DNSSEC (Domain Name System Security Extensions) is an extension of the DNS protocol that adds security to the DNS protocol by signing the records by a public / private key system.
This extension allows the client to verify that the response received is valid and has not been changed by a man-in-the-middle attack.
This extension is standardized by the following RCF :
To illustrate this tutorial, we are going to have how to sign a zone on domain controller.
Sign a zone with DNSSEC on Windows Server
Open the DNS Manager console and go to the Forward Lookup Zones 1 node. It can be seen that the DNSSEC state of the lab.intra zone is Unsigned 2 .
Right-click on the zone to sign 1 , go to DNSSEC 2 then click on Sign zone 3 to launch the wizard.
When launching the wizard, click Next 1 .
Choose the option Customize zone signature settings 1 and click Next 2 .
Choose the server to put keys 1 and click Next 2 .
A summary of the KSK key is displayed (this is used to sign a zone), click on Next 1 .
Click on Add 1 .
Click OK 1 to validate the parameters of the KSK key.
KSK key is added 1 click Next 2 .
A summary of the ZSK key (data / record signature) is displayed, click Next 1 .
Click Add 1 to configure the ZSK key.
Click OK 1 to validate the parameters of the ZSK key.
The key ZSK is added 1 , click Next 2 .
Select the protocol NSEC3 1 then click Next 2 .
Leave the default options on the configuration of the approval anchors, click Next 1 .
Leave the signature settings by default, click Next 1 .
A summary of the DNSSEC configuration is displayed, click Next 1 to validate it.
The configuration applied to the zone, leave the wizard by clicking Close 1 .
Refresh the zone in the DNS Manager console, we see that a padlock has been added to the zone folder to indicate that the zone is singed with DNSSEC and several RRSIG, DNSKEY, NSEC3 … records have been added. Each record contains its signature with an RRSIG record of the same name.
Use DNSSEC
On a DNS client node, open a PowerShell command prompt and enter the following command:
Resolve-DnsName -Server
The DNS server returned a “normal” response, without any signing information.

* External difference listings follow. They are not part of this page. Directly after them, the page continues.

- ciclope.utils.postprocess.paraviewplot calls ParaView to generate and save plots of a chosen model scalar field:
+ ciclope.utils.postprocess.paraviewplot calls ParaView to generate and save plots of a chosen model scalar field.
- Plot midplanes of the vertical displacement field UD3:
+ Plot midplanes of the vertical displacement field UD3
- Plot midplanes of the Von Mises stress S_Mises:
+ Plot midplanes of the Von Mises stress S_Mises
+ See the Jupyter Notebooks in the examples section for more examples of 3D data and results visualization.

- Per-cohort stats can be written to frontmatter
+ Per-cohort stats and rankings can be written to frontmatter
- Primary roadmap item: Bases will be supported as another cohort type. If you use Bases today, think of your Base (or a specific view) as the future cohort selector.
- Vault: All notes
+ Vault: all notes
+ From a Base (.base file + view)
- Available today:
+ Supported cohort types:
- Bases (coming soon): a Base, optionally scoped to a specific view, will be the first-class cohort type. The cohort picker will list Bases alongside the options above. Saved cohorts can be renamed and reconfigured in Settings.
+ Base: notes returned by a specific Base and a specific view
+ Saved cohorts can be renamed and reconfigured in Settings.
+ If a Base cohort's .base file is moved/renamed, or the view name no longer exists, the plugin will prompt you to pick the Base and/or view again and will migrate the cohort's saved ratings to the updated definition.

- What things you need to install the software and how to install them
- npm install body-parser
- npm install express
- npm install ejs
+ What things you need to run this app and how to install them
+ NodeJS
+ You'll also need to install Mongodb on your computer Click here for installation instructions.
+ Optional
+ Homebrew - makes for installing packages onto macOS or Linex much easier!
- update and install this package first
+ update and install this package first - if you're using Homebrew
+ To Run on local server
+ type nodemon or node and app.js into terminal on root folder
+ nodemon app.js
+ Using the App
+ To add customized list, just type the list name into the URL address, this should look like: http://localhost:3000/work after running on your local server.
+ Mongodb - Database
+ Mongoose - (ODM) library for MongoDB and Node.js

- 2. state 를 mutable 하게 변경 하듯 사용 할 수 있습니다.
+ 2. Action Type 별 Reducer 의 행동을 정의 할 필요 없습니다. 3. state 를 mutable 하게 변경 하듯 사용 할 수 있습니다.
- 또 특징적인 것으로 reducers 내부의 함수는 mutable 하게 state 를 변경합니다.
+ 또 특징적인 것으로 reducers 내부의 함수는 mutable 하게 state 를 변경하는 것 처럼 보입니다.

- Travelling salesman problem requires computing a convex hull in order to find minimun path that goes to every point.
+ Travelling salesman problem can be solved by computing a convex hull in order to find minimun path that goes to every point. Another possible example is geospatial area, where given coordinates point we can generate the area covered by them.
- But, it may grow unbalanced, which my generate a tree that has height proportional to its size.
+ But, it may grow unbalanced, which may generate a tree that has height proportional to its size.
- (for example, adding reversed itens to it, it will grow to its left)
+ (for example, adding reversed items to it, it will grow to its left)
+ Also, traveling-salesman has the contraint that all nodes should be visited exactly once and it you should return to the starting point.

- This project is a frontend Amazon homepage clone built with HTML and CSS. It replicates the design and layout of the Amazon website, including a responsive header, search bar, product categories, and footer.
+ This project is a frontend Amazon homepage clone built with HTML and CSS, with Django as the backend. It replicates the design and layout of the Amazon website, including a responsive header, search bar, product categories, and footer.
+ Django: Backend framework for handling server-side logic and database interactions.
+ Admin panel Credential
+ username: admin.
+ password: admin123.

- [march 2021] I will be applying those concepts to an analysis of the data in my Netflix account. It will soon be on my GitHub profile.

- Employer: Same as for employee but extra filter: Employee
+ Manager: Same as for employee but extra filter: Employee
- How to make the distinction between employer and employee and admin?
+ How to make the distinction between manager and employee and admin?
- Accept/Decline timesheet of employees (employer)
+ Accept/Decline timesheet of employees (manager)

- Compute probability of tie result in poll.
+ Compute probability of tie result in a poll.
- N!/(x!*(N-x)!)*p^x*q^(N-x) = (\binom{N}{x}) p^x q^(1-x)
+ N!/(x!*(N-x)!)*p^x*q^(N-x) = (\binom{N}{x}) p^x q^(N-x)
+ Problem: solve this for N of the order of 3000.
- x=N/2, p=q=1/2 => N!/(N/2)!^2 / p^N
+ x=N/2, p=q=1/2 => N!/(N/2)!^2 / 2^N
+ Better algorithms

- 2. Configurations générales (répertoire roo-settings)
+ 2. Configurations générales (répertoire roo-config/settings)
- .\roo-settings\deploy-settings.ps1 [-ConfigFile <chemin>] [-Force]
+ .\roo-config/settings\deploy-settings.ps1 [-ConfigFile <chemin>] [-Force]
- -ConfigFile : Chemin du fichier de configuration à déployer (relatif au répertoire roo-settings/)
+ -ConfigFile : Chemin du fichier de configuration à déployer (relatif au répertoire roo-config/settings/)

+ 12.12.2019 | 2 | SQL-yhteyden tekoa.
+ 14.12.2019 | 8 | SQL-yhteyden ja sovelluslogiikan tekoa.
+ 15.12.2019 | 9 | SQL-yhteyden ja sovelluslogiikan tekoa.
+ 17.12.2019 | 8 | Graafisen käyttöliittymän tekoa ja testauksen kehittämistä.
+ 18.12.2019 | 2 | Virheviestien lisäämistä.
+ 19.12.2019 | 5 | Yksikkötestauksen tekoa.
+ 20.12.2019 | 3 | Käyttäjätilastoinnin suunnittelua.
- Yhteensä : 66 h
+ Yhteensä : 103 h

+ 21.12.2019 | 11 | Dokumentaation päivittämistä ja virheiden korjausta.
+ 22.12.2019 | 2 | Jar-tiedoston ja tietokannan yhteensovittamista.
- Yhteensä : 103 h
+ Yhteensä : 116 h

To force a query and especially a secure response, add the -DnssecOK parameter to the previous command.
Resolve-DnsName -Server -DnssecOK
We can see the signature parameters in the answer.
Group Policy for a DNSSEC Resolution
As we have just seen, to recover a secure record, it is necessary to inform Windows to do so. In order for the extensions in the domain to use DNSSEC, we will add a Group Policy that will configure the NRPT (Name Resolution Policy) table of the computers to indicate that the zone is signed.
On a domain controller, open the Group Policy Management console, right-click on domain 1 and click Create GPO in this domain and link it here 2 .
Name the GPO 1 then click OK 2 .
Right click on the added strategy 1 and click on Edit 2 .
Go to Computer Configuration / Windows Settings / Name Resolution Policy 1 . Enter the DNS suffix of the signed area 2 , check that the Enable DNSSEC in this rule 3 and Ask DNS clients to verify address name data check boxes have been validated by the DNS server 4 are ticked and click on Create 5 .
The domain has been at the name resolution strategy table 1 , click Apply 2 .
Summary of the strategy:
On a node in the domain where the policy is applied (gpupdate), open a PowerShell command prompt and enter the following command :
Resolve-DnsName <RecordInZone>
The command must return the IP address with the signature information.